• Task requirements: Return the records exactly as they stand, and keep the pictures out of the copy.

#### Material provided ####

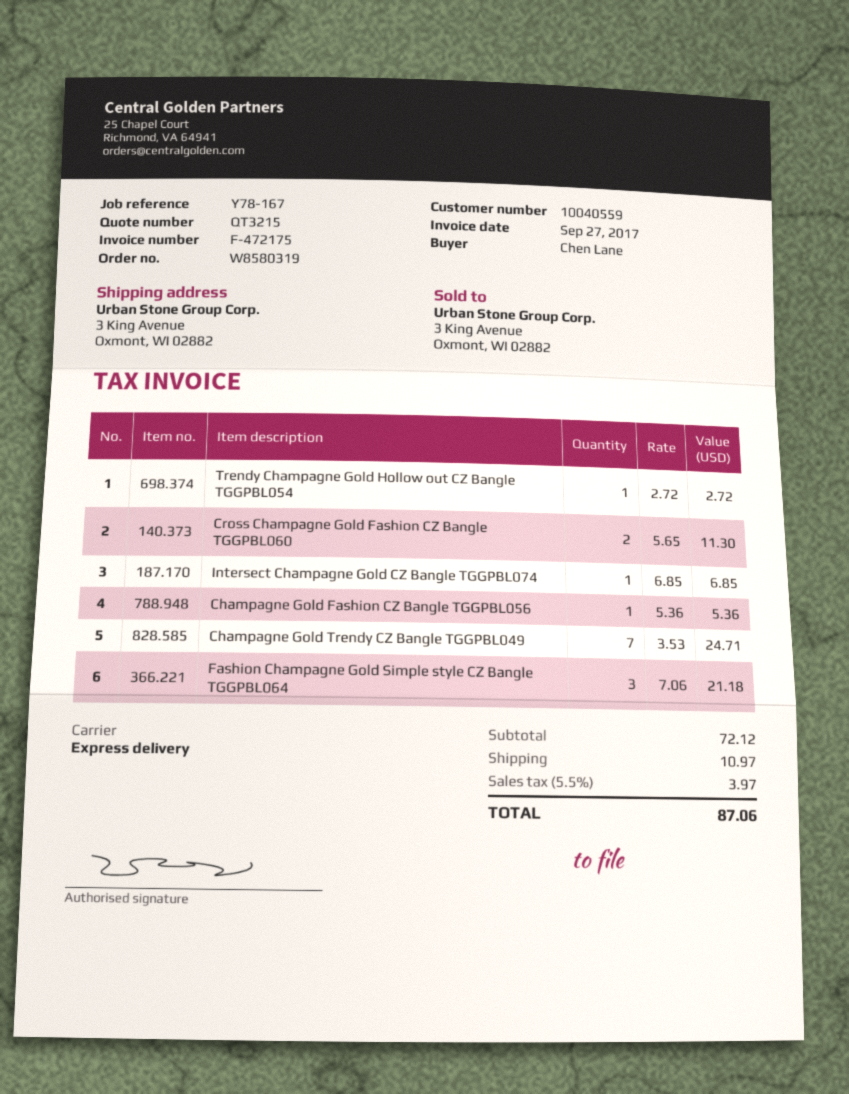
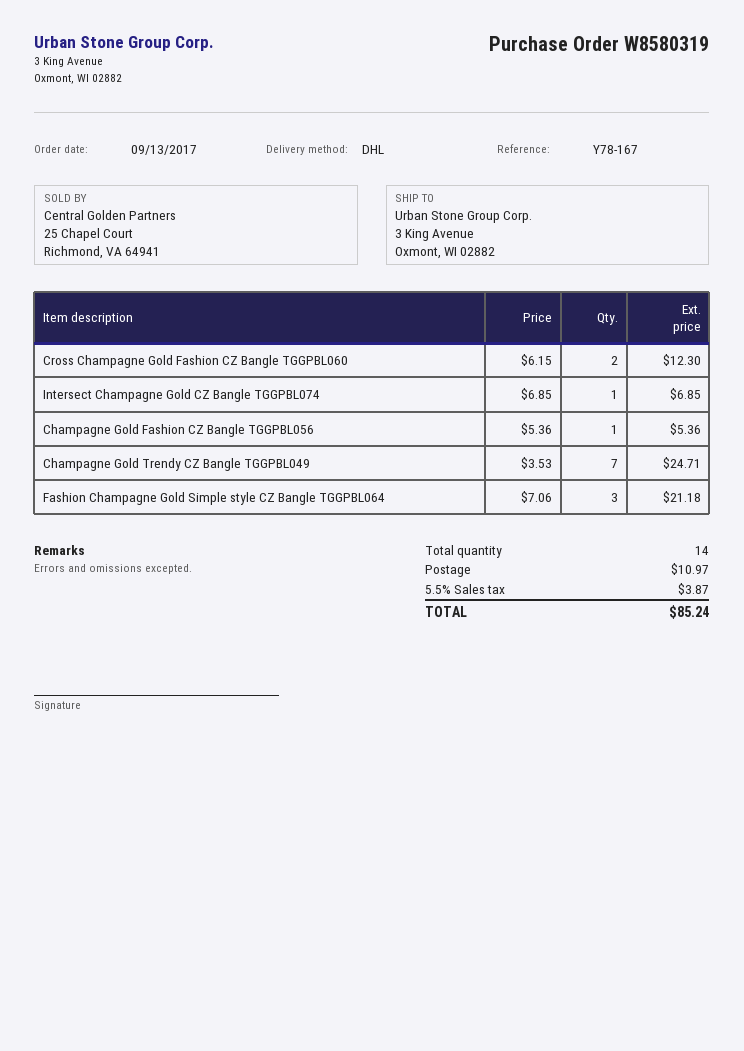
shipping method: express -> DHL
Trendy Champagne Gold Hollow out CZ Bangle TGGPBL054: 1 x 2.72 = 2.72 -> none
Cross Champagne Gold Fashion CZ Bangle TGGPBL060: 2 x 5.65 = 11.30 -> 2 x 6.15 = 12.30
tax: 5.5% = 3.97 -> 5.5% = 3.87
total: 87.06 -> 85.24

####

• Result:
shipping method: express -> DHL
Trendy Champagne Gold Hollow out CZ Bangle TGGPBL054: 1 x 2.72 = 2.72 -> none
Cross Champagne Gold Fashion CZ Bangle TGGPBL060: 2 x 5.65 = 11.30 -> 2 x 6.15 = 12.30
tax: 5.5% = 3.97 -> 5.5% = 3.87
total: 87.06 -> 85.24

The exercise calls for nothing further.